Working data:
##############################
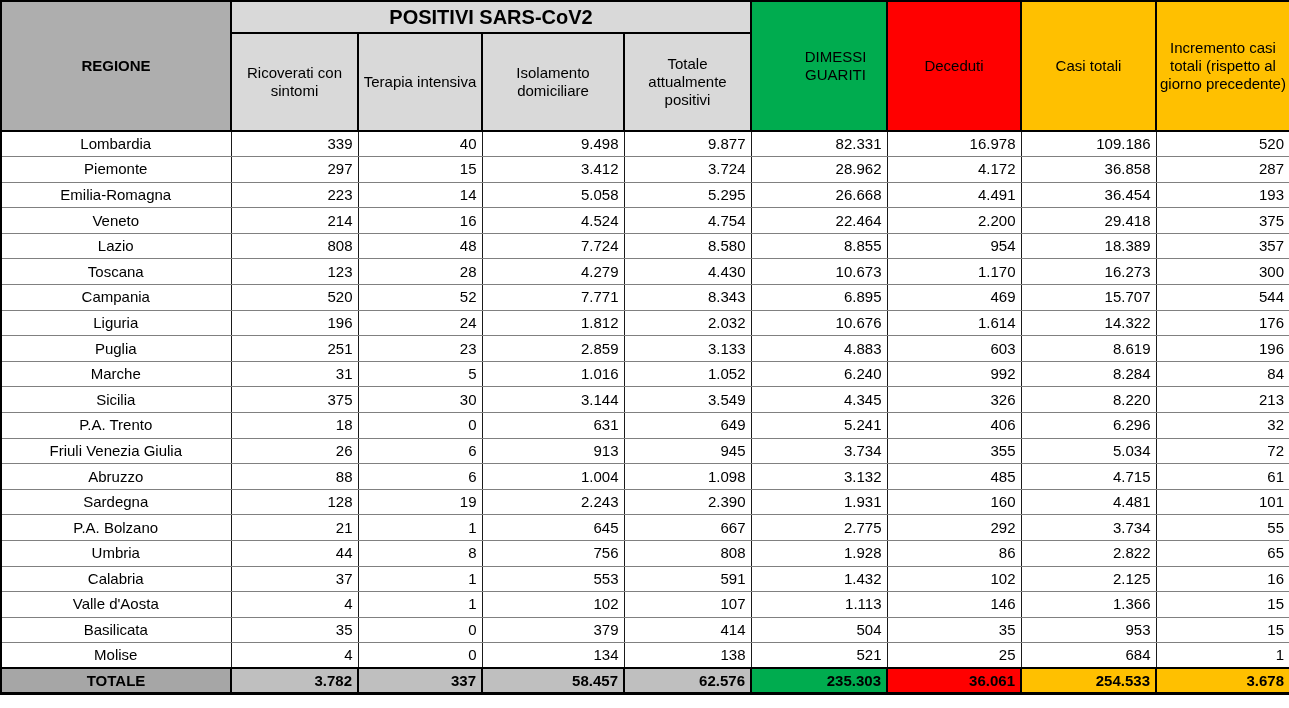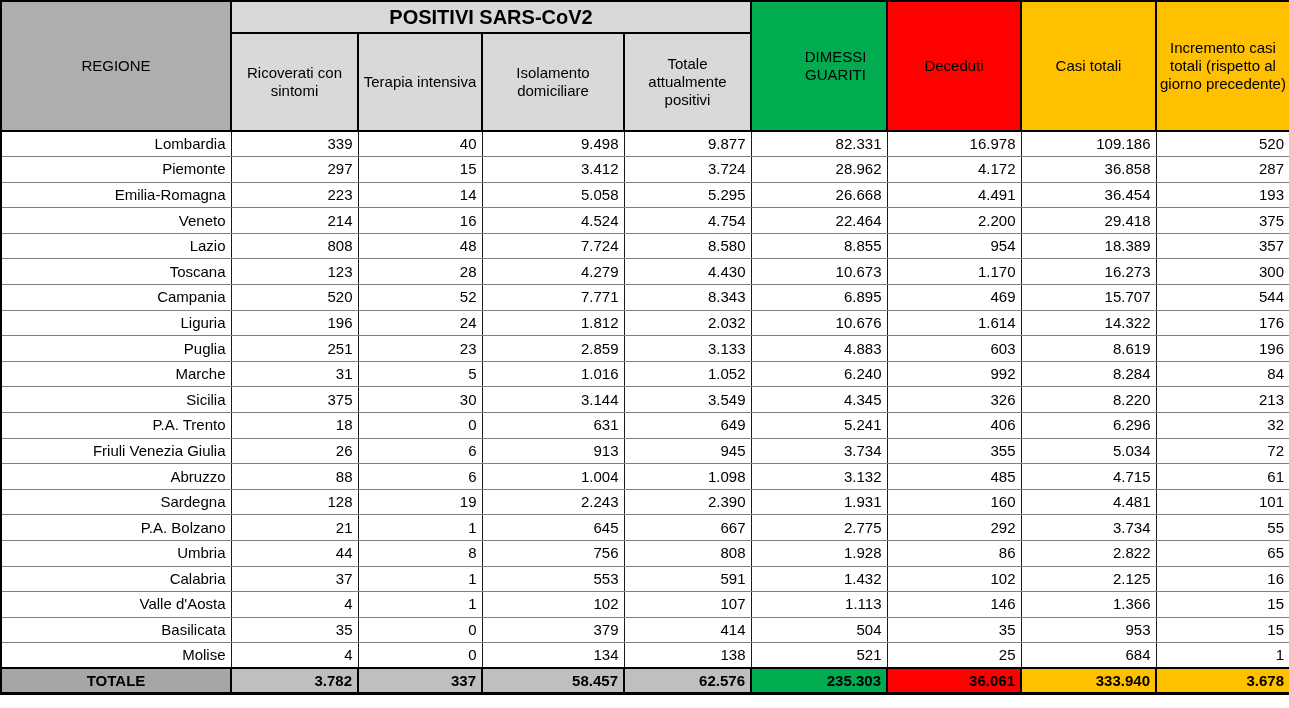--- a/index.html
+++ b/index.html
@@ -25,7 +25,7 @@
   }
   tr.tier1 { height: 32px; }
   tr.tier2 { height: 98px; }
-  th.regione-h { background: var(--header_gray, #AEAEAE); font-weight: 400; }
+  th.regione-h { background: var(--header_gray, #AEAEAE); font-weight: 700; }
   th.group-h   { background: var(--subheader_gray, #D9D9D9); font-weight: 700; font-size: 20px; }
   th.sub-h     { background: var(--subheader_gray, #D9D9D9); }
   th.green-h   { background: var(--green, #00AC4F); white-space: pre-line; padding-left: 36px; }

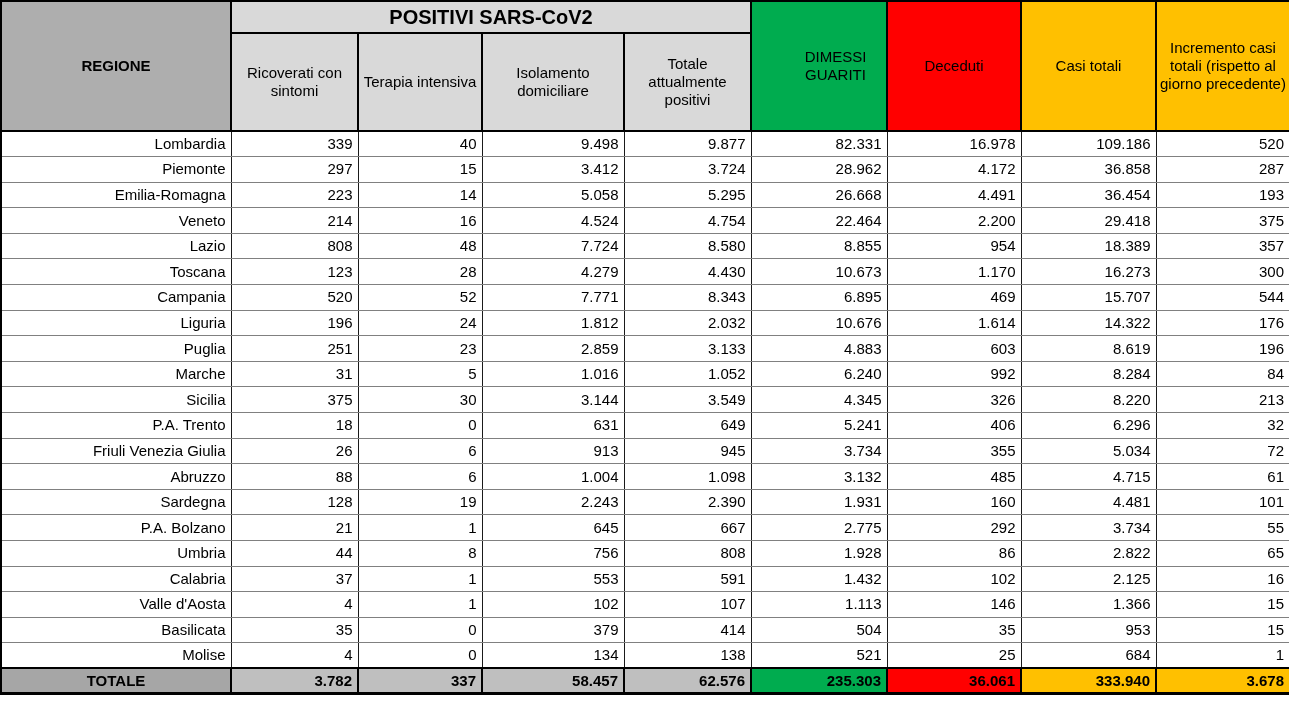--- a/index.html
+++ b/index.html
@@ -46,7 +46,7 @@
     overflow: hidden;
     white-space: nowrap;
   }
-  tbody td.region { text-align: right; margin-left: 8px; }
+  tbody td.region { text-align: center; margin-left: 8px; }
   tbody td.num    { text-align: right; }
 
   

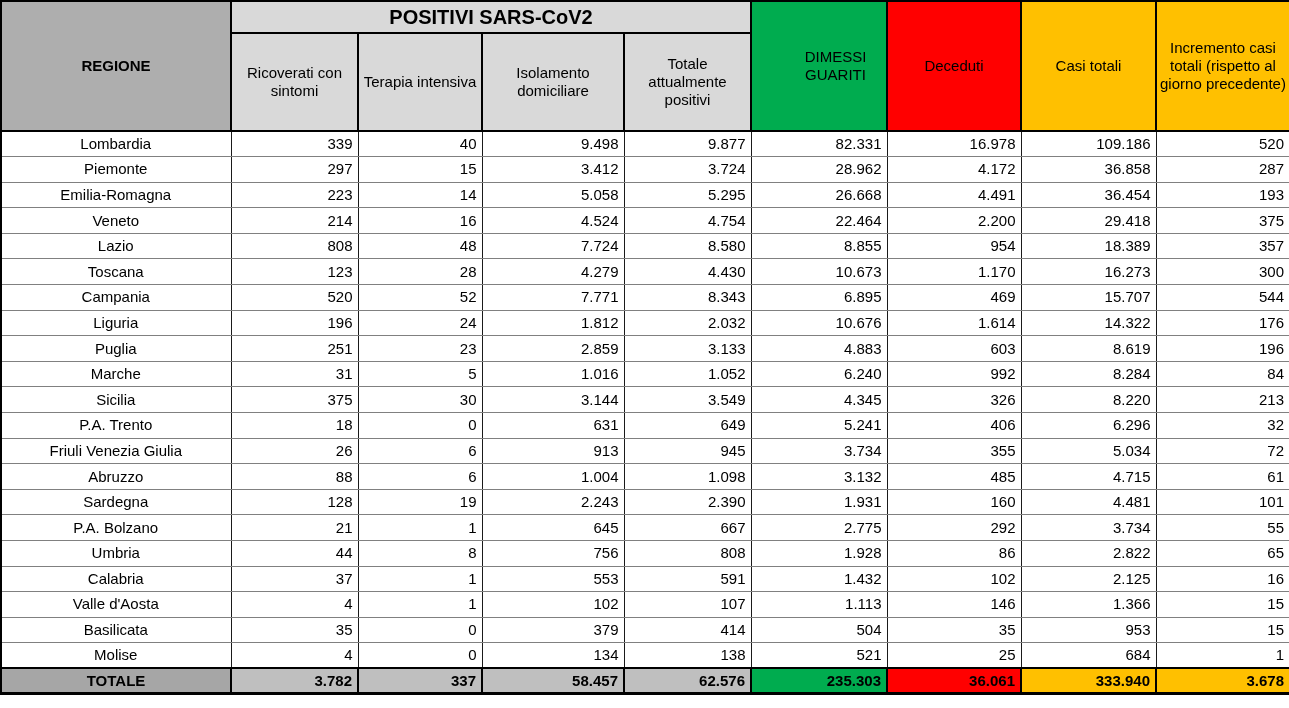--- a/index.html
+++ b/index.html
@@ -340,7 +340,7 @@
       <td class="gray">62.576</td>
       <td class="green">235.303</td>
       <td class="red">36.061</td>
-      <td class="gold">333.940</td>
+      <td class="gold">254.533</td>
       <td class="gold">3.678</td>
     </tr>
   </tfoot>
##############################
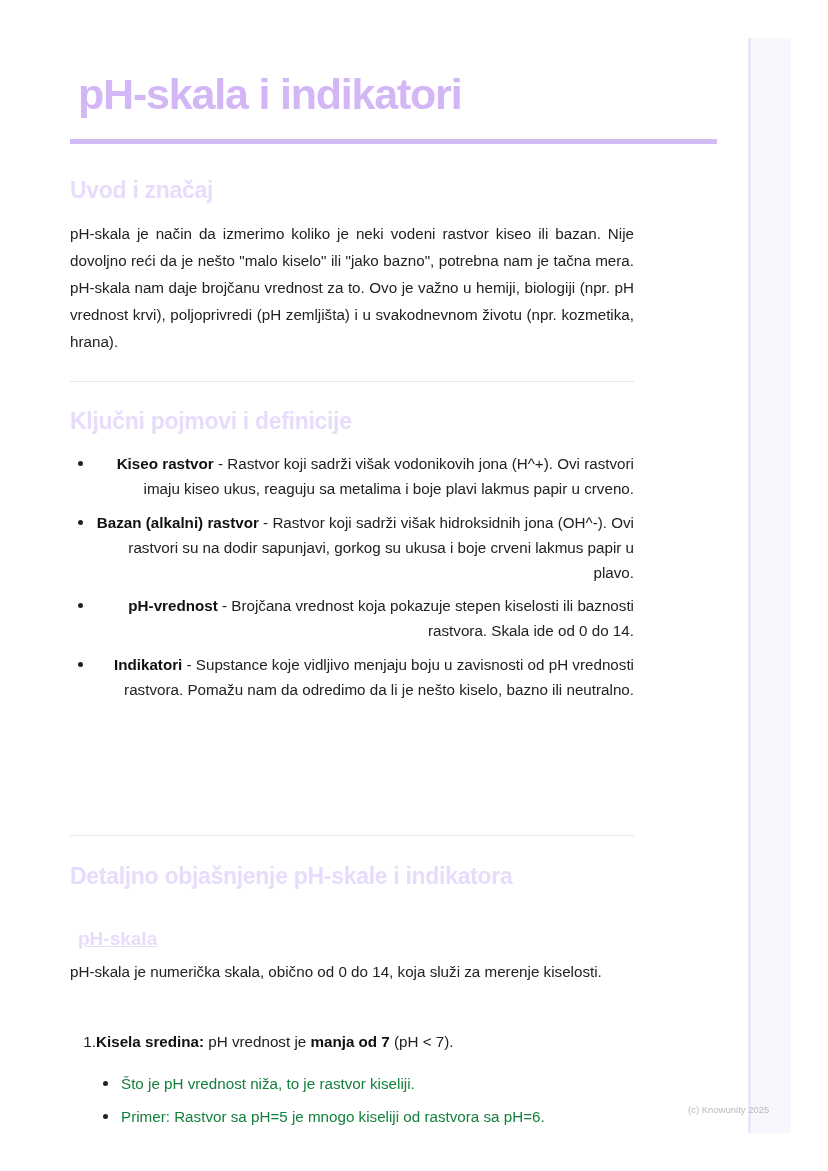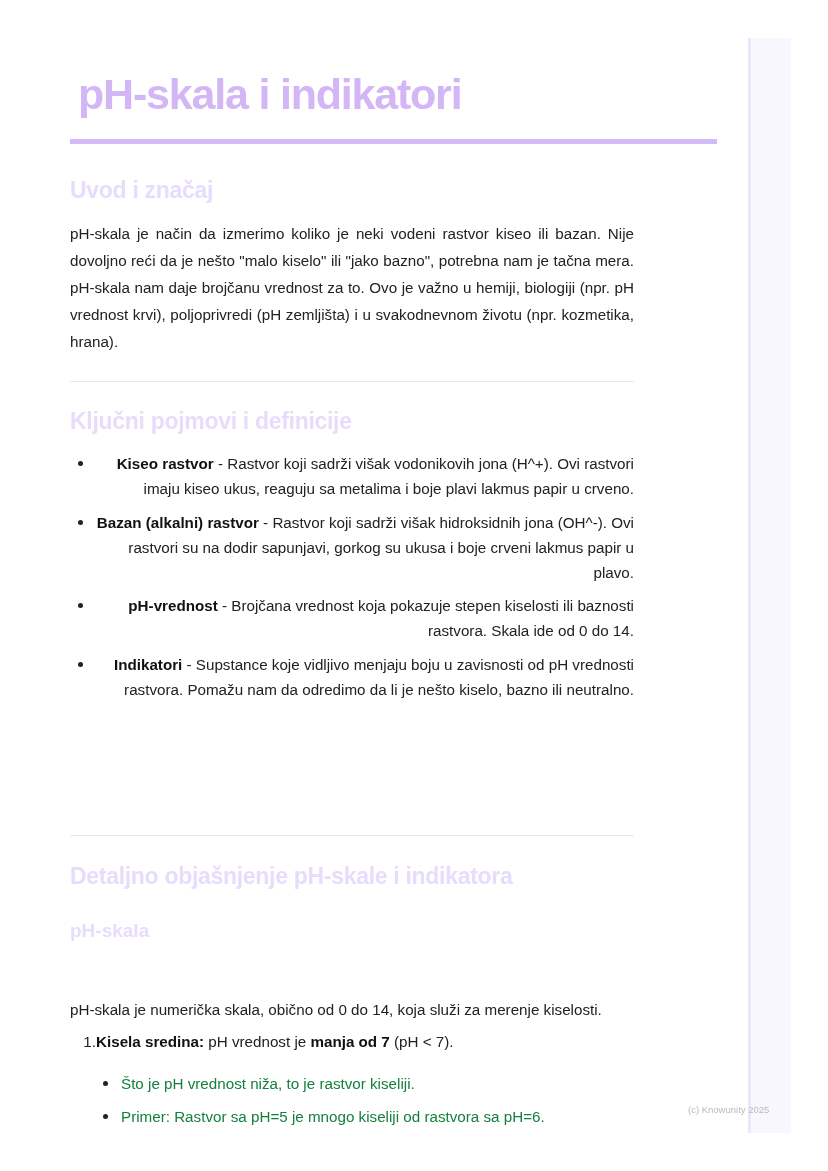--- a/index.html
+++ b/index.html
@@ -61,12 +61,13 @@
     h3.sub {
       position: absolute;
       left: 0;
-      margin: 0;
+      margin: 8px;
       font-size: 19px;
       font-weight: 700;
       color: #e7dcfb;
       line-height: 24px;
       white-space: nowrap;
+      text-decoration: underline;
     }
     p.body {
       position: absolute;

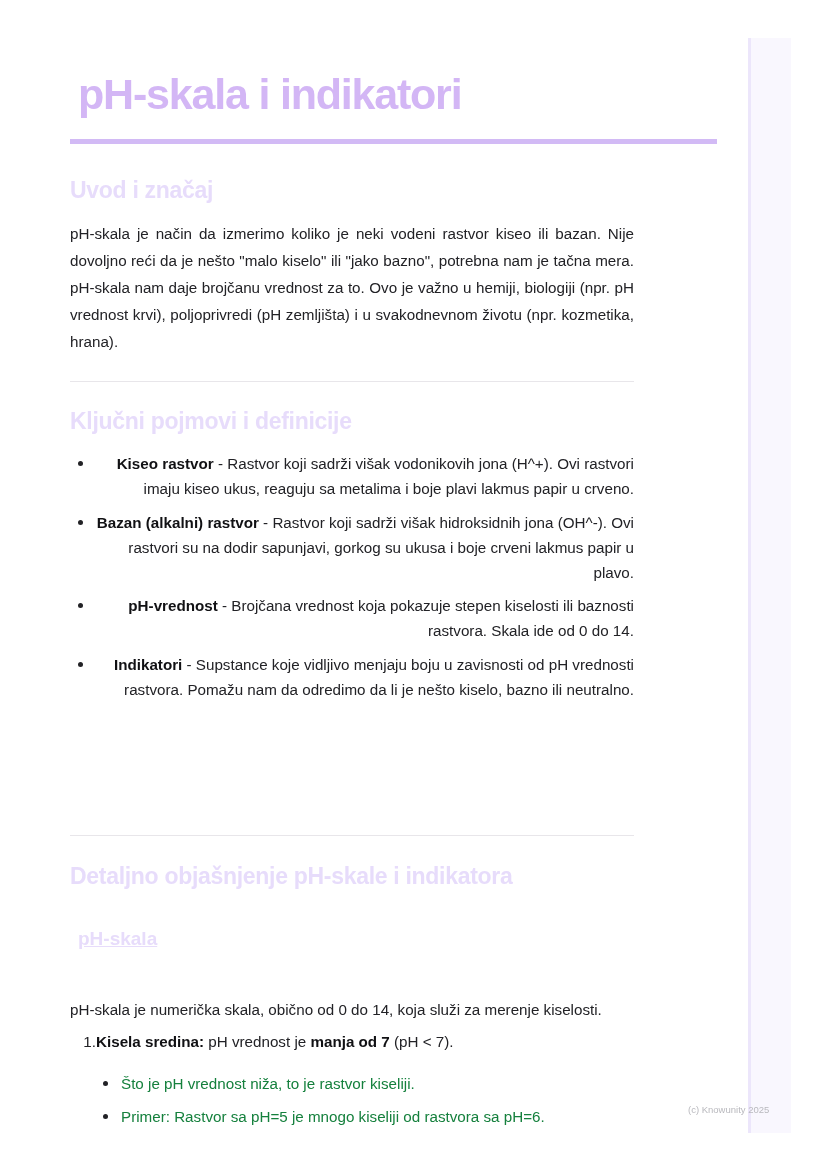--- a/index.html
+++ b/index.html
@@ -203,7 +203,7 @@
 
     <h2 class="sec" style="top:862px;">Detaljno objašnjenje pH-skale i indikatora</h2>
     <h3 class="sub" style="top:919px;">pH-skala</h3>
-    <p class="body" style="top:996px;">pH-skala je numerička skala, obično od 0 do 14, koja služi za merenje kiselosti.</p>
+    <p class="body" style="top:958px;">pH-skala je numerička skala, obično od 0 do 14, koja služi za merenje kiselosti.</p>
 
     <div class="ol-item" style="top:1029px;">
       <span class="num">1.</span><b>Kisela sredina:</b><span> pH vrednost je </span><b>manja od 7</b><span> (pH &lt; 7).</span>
##############################
Directions:
What is the number of lines in the listing that contain the word "height"? Give that number and nothing else.

Answer section:
3